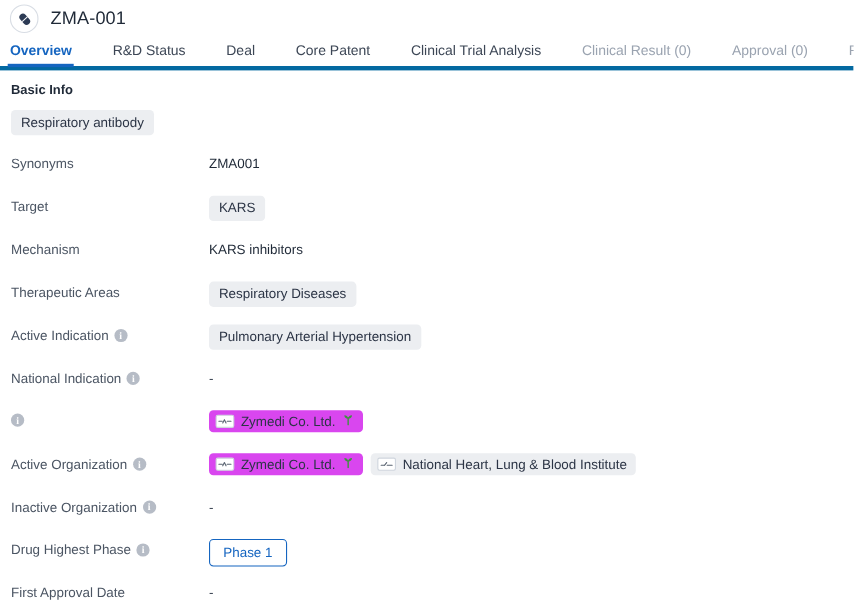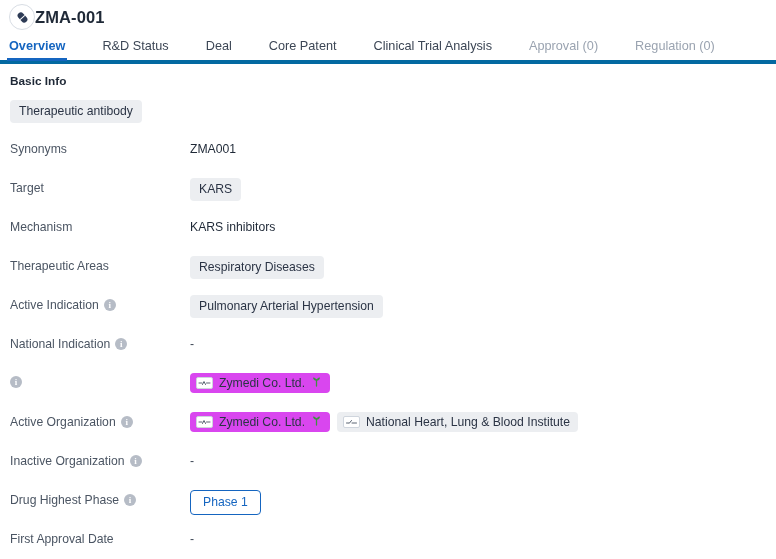--- a/index.html
+++ b/index.html
@@ -21,22 +21,23 @@
   #drug-icon {
     width: 26px; height: 26px;
     border-radius: 50%;
     border: 1px solid #d8dde4;
     background: #ffffff;
     display: flex; align-items: center; justify-content: center;
     flex: 0 0 auto;
   }
   #drug-title {
     font-size: 16.5px;
-    font-weight: bold;
+    font-weight: normal;
     color: #1f2937;
+    margin-left: 11px;
     letter-spacing: 0.1px;
   }
 
   
   #tabbar {
     height: 30px;
     display: flex;
     align-items: flex-end;
     border-bottom: 4px solid #0369a1;
     padding-left: 9px;
@@ -184,31 +185,32 @@
   </span>
   <span id="drug-title">ZMA-001</span>
 </div>
 
 <div id="tabbar">
   <div class="tab active">Overview</div>
   <div class="tab">R&amp;D Status</div>
   <div class="tab">Deal</div>
   <div class="tab">Core Patent</div>
   <div class="tab">Clinical Trial Analysis</div>
+  <div class="tab muted">Clinical Result (0)</div>
   <div class="tab muted">Approval (0)</div>
   <div class="tab muted">Regulation (0)</div>
 </div>
 
 <div id="section-title">Basic Info</div>
 
 <div id="info-table">
 
   <div class="info-row">
     <div class="info-value">
-      <span class="tag">Therapeutic antibody</span>
+      <span class="tag">Respiratory antibody</span>
     </div>
   </div>
 
   <div class="info-row">
     <div class="info-label">
       <span>Synonyms</span>
     </div>
     <div class="info-value">
       <span class="plain-value">ZMA001</span>
     </div>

....................

■ Task details: What lines in the listing above contain the word "drug"? Show each one.

■ Task solution:
   #drug-icon {
   #drug-title {
   <span id="drug-title">ZMA-001</span>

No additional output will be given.